The Penn Dixie site is an abandoned quarry previously mined by a cement company of the same name.
The site is located in Blasdell, NY which is very close to Buffalo.
The site is now owned and conserved by the Hamburg Natural History Society.

The site is famous for trilobites but a wide range of Devonian marine fauna is present.

Penn Dixie Site

Access is free to members and is available to the public for a pittance of $7 per person.
All the information you need is found on their website --> Penn Dixie
I purchased a one year individual membership for $25 to support the cause.

View of the site

The site exposed layers of the Middle Devonian Windom Shale. To the left is the pit area and to the right are spoil piles.
The entire site is very accessible. You can keep everything that you find.

The Penn Dixie site has no facilities other than picnic tables and a port-a-potty.
There are stores to the east on Big Tree Road past the traffic circle.
Be prepared for the weather, whatever that might be.

The Pit Area

The pit area exposes the trilobite layer. The floor of the pit is covered with the discards of years of splitting the hard layer.

The Trilobite Layer

The best of the trilobites are found in a solid rock layer about 8" thick.
There can be trilobites anywhere throughout the layer.

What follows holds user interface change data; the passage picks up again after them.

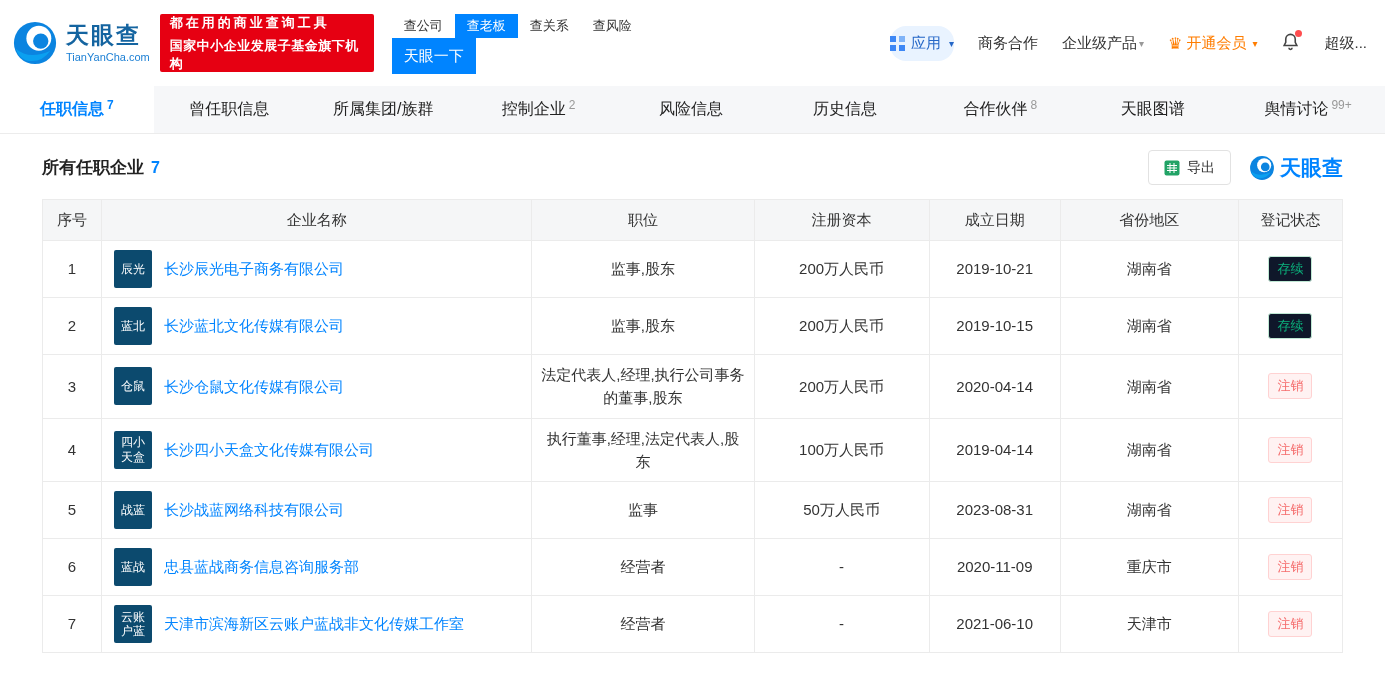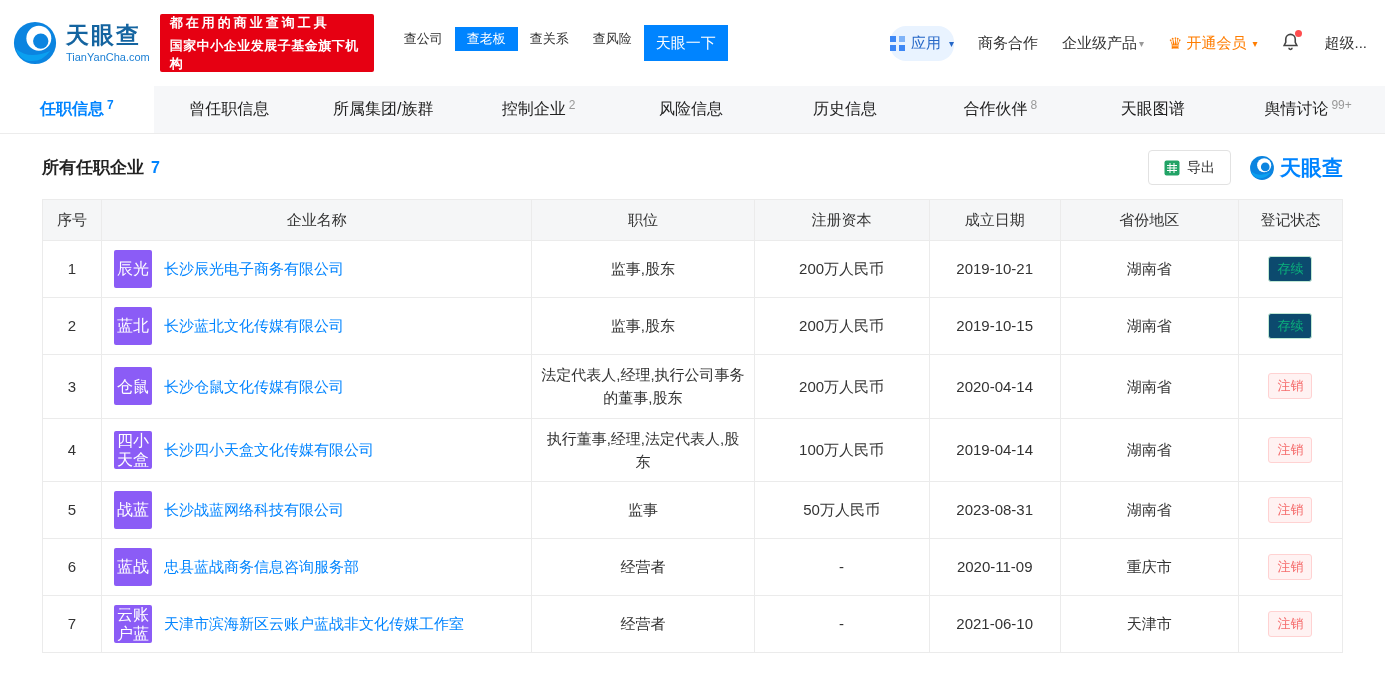--- a/index.html
+++ b/index.html
@@ -19,7 +19,7 @@
   .red-banner .l1 { font-size:13px; font-weight:bold; letter-spacing:3px; }
   .red-banner .l2 { font-size:13px; font-weight:bold; margin-top:5px; letter-spacing:0.5px; }
 
-  .search-block { margin-left:18px; display:flex; flex-direction:row;justify-content:flex-end; }
+  .search-block { margin-left:18px; display:flex; flex-direction:column;justify-content:flex-end; }
   .search-tabs { display:flex; align-items:flex-end; height:26px; }
   .search-tab { font-size:13px; color:#333; padding:3px 12px; cursor:pointer; }
   .search-tab.active { background:#0084ff; color:#fff; }

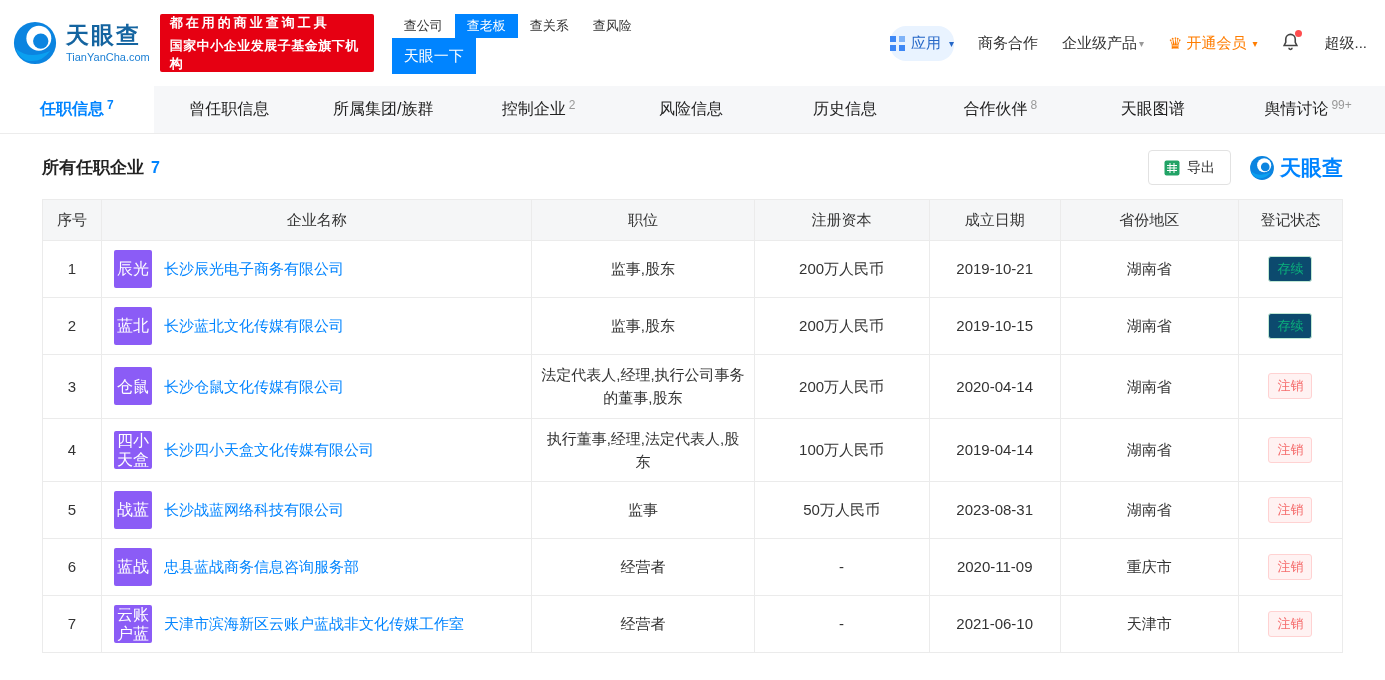--- a/index.html
+++ b/index.html
@@ -72,7 +72,7 @@
   .w-date{width:131px} .w-region{width:178px} .w-status{width:104px}
   .c-company { text-align:left; }
   .company-cell { display:flex; align-items:center; }
-  .logo-sq { width:38px; height:38px; background:#8b5cf6; color:#fff; font-size:16px;
+  .logo-sq { width:38px; height:38px; background:#0c4a6e; color:#fff; font-size:12px;
     display:flex; align-items:center; justify-content:center; text-align:center;
     line-height:1.2; white-space:pre-line; border-radius:2px; margin:0 12px 0 4px; flex-shrink:0; }
   .company-link { color:#0084ff; text-decoration:none; cursor:pointer; }

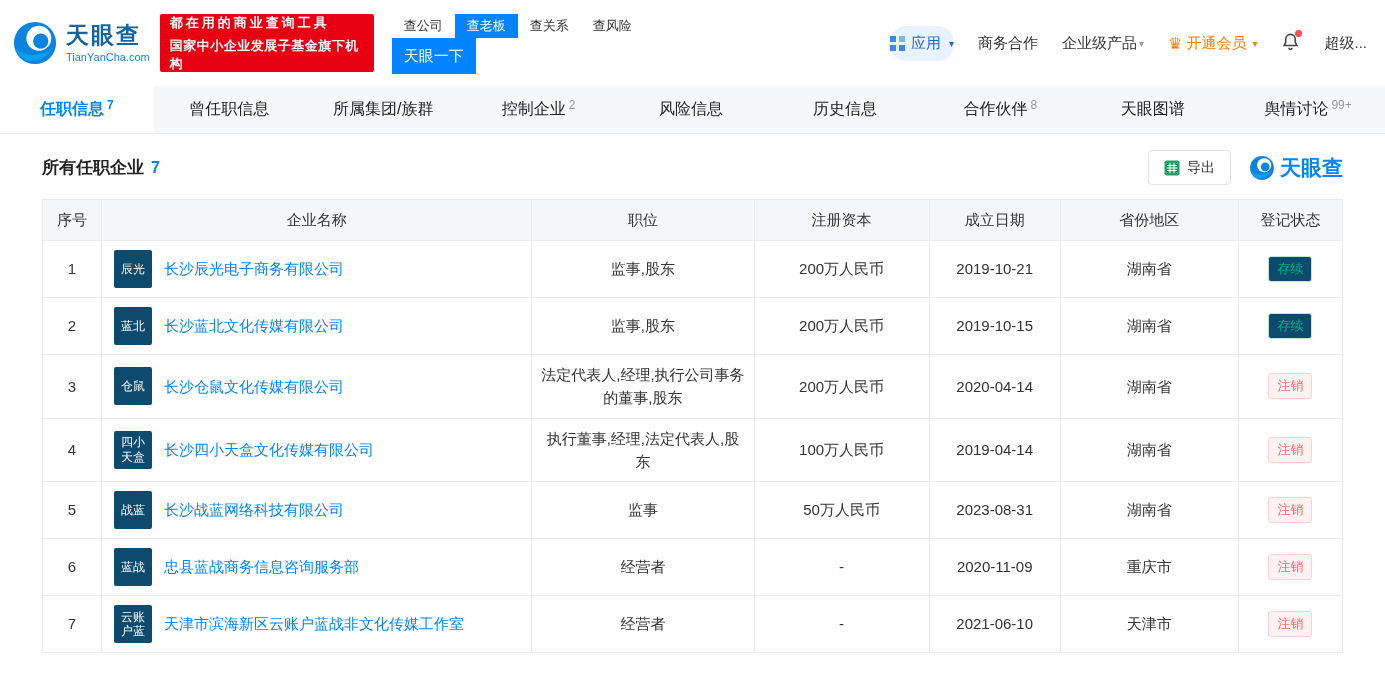--- a/index.html
+++ b/index.html
@@ -78,7 +78,7 @@
   .company-link { color:#0084ff; text-decoration:none; cursor:pointer; }
   .badge { display:inline-block; min-width:42px; padding:2px 8px; font-size:13px;
     border-radius:3px; border:1px solid transparent; }
-  .badge.status-active { color:#0bb07b; background:#0c4a6e; border-color:#bfe8d4; }
+  .badge.status-active { color:#0bb07b; background:#0f172a; border-color:#bfe8d4; }
   .badge.status-cancelled { color:#f56c6c; background:#fff2f2; border-color:#ffd2d2; }
 </style>
 </head>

Chipping away at the layer, working downwards is an effective strategy.
This fellow found several 1-2" trilobites in the small are where he was working.

No messing around...

I met some Canadians who brought in a rock saw to cut up some sections of the layer.
Cut blocks in the morning....

Cutting blocks for splitting

... and split them all afternoon!

The Pile

This is the pile of sections we cut and removed from the trilobite layer.
The piece de resistance is to find multiple trilobites on a single slab.

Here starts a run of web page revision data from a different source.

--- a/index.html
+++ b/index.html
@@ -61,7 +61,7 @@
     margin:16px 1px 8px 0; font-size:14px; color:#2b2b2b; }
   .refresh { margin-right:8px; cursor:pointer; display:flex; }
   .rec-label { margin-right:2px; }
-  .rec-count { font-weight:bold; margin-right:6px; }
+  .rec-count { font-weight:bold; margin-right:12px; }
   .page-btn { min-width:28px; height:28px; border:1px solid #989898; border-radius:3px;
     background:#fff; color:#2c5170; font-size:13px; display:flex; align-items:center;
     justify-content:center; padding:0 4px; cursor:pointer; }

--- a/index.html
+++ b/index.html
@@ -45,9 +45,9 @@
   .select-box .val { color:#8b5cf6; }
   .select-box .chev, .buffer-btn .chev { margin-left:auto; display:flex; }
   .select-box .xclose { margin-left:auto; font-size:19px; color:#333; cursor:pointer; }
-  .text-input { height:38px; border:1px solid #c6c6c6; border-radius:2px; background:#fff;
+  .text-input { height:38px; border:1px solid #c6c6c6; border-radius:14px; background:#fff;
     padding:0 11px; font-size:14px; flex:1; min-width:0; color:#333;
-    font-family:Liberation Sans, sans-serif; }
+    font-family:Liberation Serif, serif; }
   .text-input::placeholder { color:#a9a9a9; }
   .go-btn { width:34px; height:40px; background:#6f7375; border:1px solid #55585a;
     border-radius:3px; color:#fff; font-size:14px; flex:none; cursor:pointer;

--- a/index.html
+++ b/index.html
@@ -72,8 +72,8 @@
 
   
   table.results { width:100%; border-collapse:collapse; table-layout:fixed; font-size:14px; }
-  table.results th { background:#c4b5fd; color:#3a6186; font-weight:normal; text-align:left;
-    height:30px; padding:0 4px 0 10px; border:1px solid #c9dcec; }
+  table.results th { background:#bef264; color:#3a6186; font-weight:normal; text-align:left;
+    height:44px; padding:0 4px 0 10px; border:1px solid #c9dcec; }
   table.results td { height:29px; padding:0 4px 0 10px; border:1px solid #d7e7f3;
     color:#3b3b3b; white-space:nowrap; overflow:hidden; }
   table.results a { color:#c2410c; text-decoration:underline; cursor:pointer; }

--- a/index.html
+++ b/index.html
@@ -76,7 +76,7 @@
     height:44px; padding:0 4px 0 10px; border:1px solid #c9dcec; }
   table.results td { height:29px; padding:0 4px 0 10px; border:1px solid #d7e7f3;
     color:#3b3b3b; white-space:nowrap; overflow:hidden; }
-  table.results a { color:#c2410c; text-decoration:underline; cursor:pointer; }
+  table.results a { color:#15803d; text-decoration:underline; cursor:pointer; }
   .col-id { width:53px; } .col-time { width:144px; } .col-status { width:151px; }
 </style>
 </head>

Splitting the blocks with Jim and Malcolm

There were plenty of blocks to go around and all of us found some trilobites but no obvious "multi" plates.
The Canadians save up lots of raw material for preparation during the winter months.

This method is the way to acquire plates with multiple bugs but it is not the only way to find good quality trilobites.
I found a number of examples by chipping off the top inch or two of the hard layer.

Example of Trilobite in Matrix

It was rare for one to pop out clean out of the matrix, so preparation at home is the best methodology.

Eldredgeops Rana

This small one (25mm) came out pretty clean.

Remnants of Splitting

Another successful strategy is to simple sit down and split the discards of other peoples' efforts.

Typical Discard

There can be trilobites, gastropods, corals and brachiopods in any of the shards.

Kids do well here

The tools of choice are a 2.5 lb. sledge and a heavy duty chisel.
Several of the kids found enrolled trilobites while splitting the discards.

Spoil Piles

The majority of the site is covered with spoils from the mining operation.
The piles are chock full of fossils including crinoid stems, brachiopods, corals, byrozoans and of course - trilobites.

Typical surface of the Spoil Piles

A food strategy here is to simply sit down in a spot and let your eyes adjust to seeing the fossils
hiding amongst the rocks. A small screwdriver or pocket knife is handy but not required.

Enrolled Trilobite

I found this trilobite in spoil piles with about 15 minutes.


These are the raw trilobite slabs I chipped out of the blocks. Homework for me!

Other Devonian Fauna

There is a wide range of fauna beyond the trilobites here. At least 8 species of brachiopods,
several species of coral and crinoids as well as bits and pieces of byrozoans.

Enrolled Eldredgeops

One of the nicer "rollers" I found in the trilobite layer.

Nautiloid and Trilobite

This appears to be an orthoconic nautiloid along with a fragmentary trilobite.
This one goes home from some prep work.


My thanks to Malcolm and Jim for the great company and experience!